Think about how your dog acts when something unexpected happens or a newcomer enters your home. Is he easy- going? Hyper? Anxious? “Every dog is different,” attests Hodgson, but you know your canine counterpart best, which is why you might be able to predict how your pet will respond.
“The best thing to do to prepare a dog for the reality of life with a baby is to bring a baby home now,” Hodgson counsels. “Not the baby, of course, but a doll.” Sure it’ll be made of rubber, but holding it, rocking it, and treating it like it’s the real thing will help acclimate your pup. Expert tip: If you have a friend with an infant, ask to borrow a blanket, and while you’re at it record a tantrum or two. “Get your dog socialized to the sounds and smells of a real baby,” suggests Hodgson.
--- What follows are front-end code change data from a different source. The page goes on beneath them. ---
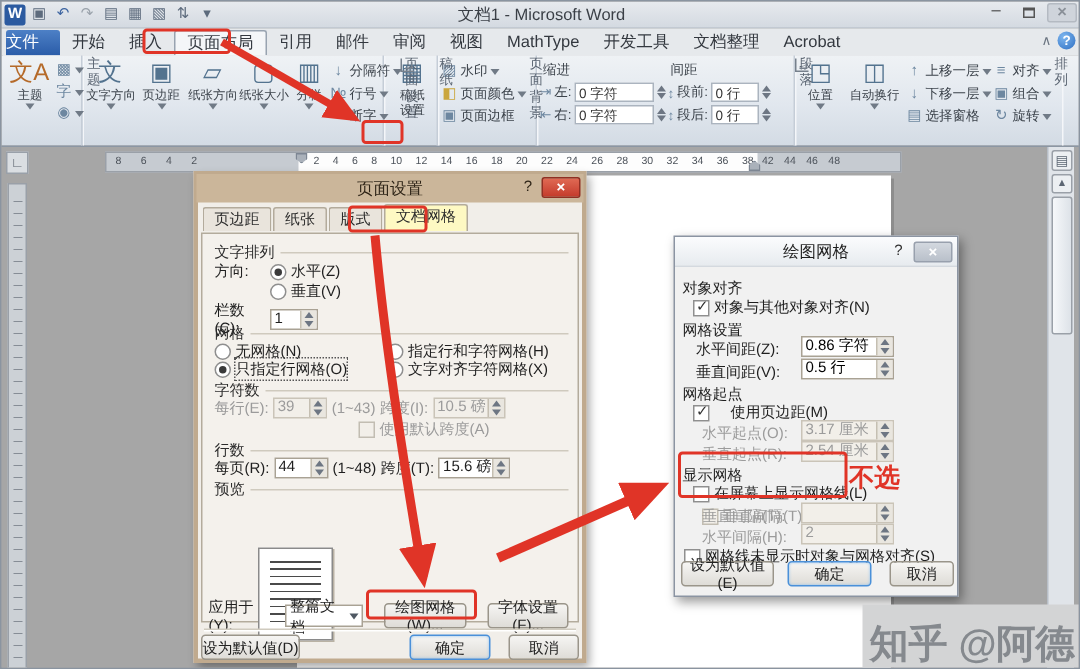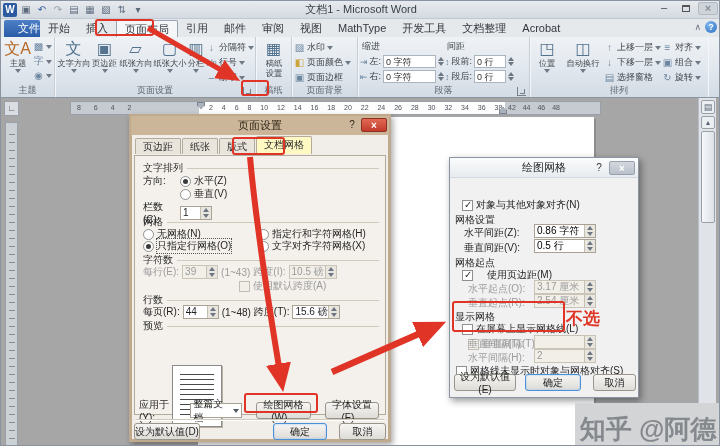--- a/index.html
+++ b/index.html
@@ -11,29 +11,29 @@
   .qat{display:flex;align-items:center;gap:2px;padding-left:2px;}
   .qicon{font-size:10px;line-height:14px;width:14px;height:14px;text-align:center;color:#5d6b7d;}
   .wlogo{background:#2b5aa0;color:#fff;font-weight:bold;font-size:10px;border-radius:2px;}
   .wtitle{position:absolute;left:0;right:0;text-align:center;font-size:11px;color:#3a3f46;pointer-events:none;}
   .winbtns{position:absolute;right:3px;top:1px;display:flex;gap:2px;}
   .winbtn{width:20px;height:13px;font-size:11px;line-height:11px;text-align:center;color:#444;border-radius:2px;}
   .winbtn.close{background:#cfd4db;border:1px solid #b4bac2;color:#8a9098;font-weight:bold;}
   .maxglyph{display:inline-block;width:8px;height:7px;border:1px solid #555;border-top-width:2px;margin-top:3px;}
   
   #tabrow{left:0;top:18px;width:720px;height:18px;background:#e6e9ec;display:flex;align-items:flex-end;}
-  .ftab{width:36px;height:17px;margin-left:3px;background:linear-gradient(#4d80c6,#2a5ca8);color:#fff;font-size:11px;text-align:right;line-height:17px;border-radius:2px 2px 0 0;}
+  .ftab{width:36px;height:17px;margin-left:3px;background:linear-gradient(#4d80c6,#2a5ca8);color:#fff;font-size:11px;text-align:left;line-height:17px;border-radius:2px 2px 0 0;}
   .rtab{height:17px;padding:0 8px;font-size:11px;line-height:17px;color:#33383f;}
   .rtab.active{background:#f4f6f8;border:1px solid #98a3b0;border-bottom:none;border-radius:2px 2px 0 0;}
   .tabrail{position:absolute;right:2px;top:20px;display:flex;gap:4px;align-items:center;}
   .collapse{font-size:9px;color:#6a7480;}
   .helpdot{width:12px;height:12px;border-radius:50%;background:radial-gradient(circle at 35% 30%,#7db6ef,#2e6fc2);color:#fff;font-size:9px;line-height:12px;text-align:center;font-weight:bold;}
   
   #ribbon{left:0;top:36px;width:720px;height:61px;background:linear-gradient(#eff2f5,#e1e7ee 55%,#d3dbe4);border-bottom:1px solid #8b96a3;display:flex;}
-  .rgroup{height:100%;display:flex;flex-direction:column;border-right:1px solid #c5cdd7;box-shadow:1px 0 0 #f4f6f9;}
+  .rgroup{height:100%;display:flex;flex-direction:row;border-right:1px solid #c5cdd7;box-shadow:1px 0 0 #f4f6f9;}
   .gbody{flex:1;display:flex;align-items:flex-start;padding:1px 2px;gap:1px;}
   .glabel{height:12px;font-size:9px;color:#5c6673;text-align:center;position:relative;line-height:11px;}
   .bigbtn{width:33px;display:flex;flex-direction:column;align-items:center;font-size:9px;color:#3c434b;padding-top:2px;}
   .bigbtn .ric{font-size:16px;line-height:18px;height:18px;color:#53738f;}
   .bigbtn .blabel{line-height:10px;text-align:center;white-space:nowrap;transform:scale(.92);}
   .dd{width:5px;height:4px;margin-top:1px;border-left:3px solid transparent;border-right:3px solid transparent;border-top:4px solid #707a86;display:inline-block;}
   .smallcol{display:flex;flex-direction:column;gap:2px;padding-top:3px;}
   .smallbtn{display:flex;align-items:center;gap:2px;font-size:9px;color:#3c434b;white-space:nowrap;}
   .smallbtn .ric{font-size:10px;color:#6d87a0;width:11px;text-align:center;}
   .launcher{position:absolute;right:3px;bottom:1px;width:9px;height:9px;border-left:1px solid #76808c;border-bottom:1px solid #76808c;}
@@ -526,20 +526,23 @@
     <span class="dlgbtn def a" style="left:141px;top:306px;width:54px;height:17px">确定</span>
     <span class="dlgbtn a" style="left:207px;top:306px;width:47px;height:17px">取消</span>
   </div>
 
   <div id="dlg-gr" class="a">
     <div class="tbar">
       <span class="ttl">绘图网格</span>
       <span class="tbtn" id="gr-help">?</span>
       <span class="tbtn" id="gr-close">×</span>
     </div>
+    <div class="grrow fieldrow" style="top:27px">
+        <span>对象对齐</span>
+      </div>
     <div class="grrow fieldrow" style="top:40px;left:12px;gap:3px">
         <span class="cb checked"></span>
         <span>对象与其他对象对齐(N)</span>
       </div>
     <div class="grrow fieldrow" style="top:55px">
         <span>网格设置</span>
       </div>
     <div class="grrow fieldrow" style="top:68px;left:14px">
         <span>水平间距(Z):</span>
       </div>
Now is the time to bone up on your training rituals (think “sit,” “stay,” “lie down”). “My book makes learning with your dog a snap,” promises Hodgson. “Daily 10-minute rituals can have you on the road to good behavior in less than a week.” Use directions like “stay” while you go through the motions of changing a diaper or feeding a bottle with baby’s stand-in.
Follow the nose
Before the first meet-and-greet, bring a hospital blanket or mom’s shirt to whomever is watching your pup, so Fido can sniff around and become familiar with baby’s scent. “Remember dogs don’t use their eyes to see. Sight is a dog’s weakest sense. Dogs see with their noses.” When you bring your newbie home, ask a friend to be there. Even better: Have your BFF play or take a stroll with your pooch before you arrive, so your four-legged family member isn’t too energized when you walk through the door.
Some dogs—especially those who have zero experience with young children—might need special attention. “When you bring your baby home, listen to your dog with your eyes,” instructs Hodgson. “Dogs talk … with their body. Watch your dog’s eyes, ears, tail and posture to know how [he’s] feeling.” Need a cheat sheet? Find one at whendogstalk.com.